═══ Dataset excerpts ═══

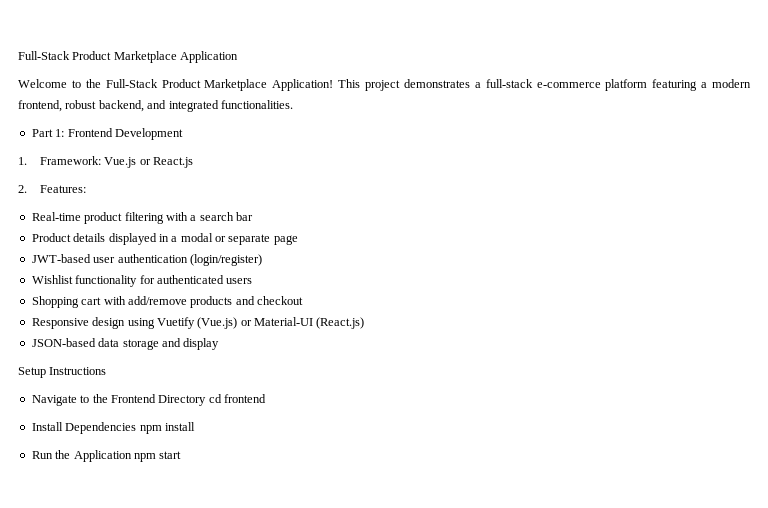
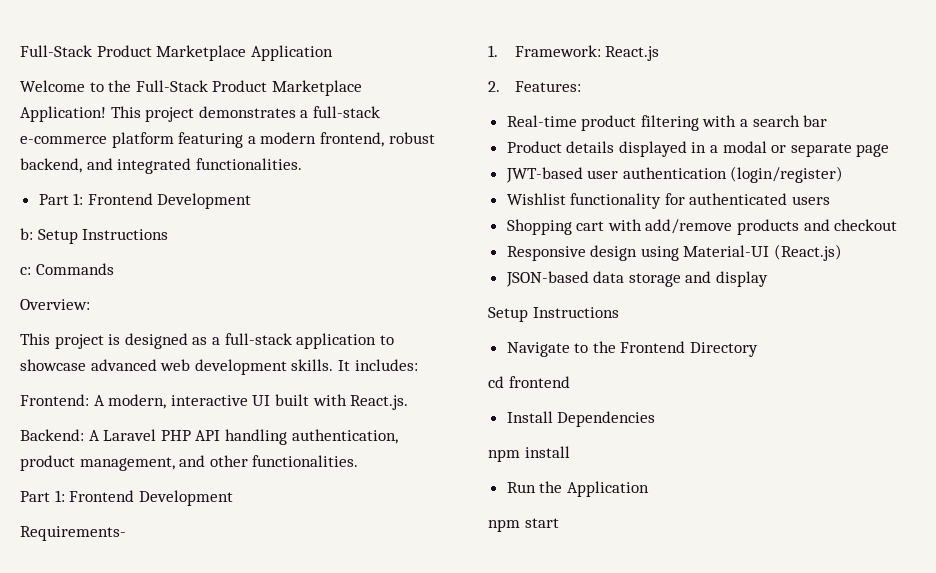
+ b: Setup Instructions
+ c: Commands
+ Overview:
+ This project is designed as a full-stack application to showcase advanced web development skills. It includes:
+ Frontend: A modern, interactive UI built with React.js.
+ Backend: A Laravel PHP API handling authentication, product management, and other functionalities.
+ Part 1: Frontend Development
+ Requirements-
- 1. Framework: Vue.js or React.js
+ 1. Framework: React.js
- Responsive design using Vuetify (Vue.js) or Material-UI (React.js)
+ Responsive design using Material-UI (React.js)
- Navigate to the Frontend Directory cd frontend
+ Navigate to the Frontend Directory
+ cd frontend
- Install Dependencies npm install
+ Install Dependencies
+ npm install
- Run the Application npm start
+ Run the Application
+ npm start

═══

_Work task_
Wherever the string "Dependencies" appears in the data above, report the whole line.

_Task solution_
- Install Dependencies npm install
+ Install Dependencies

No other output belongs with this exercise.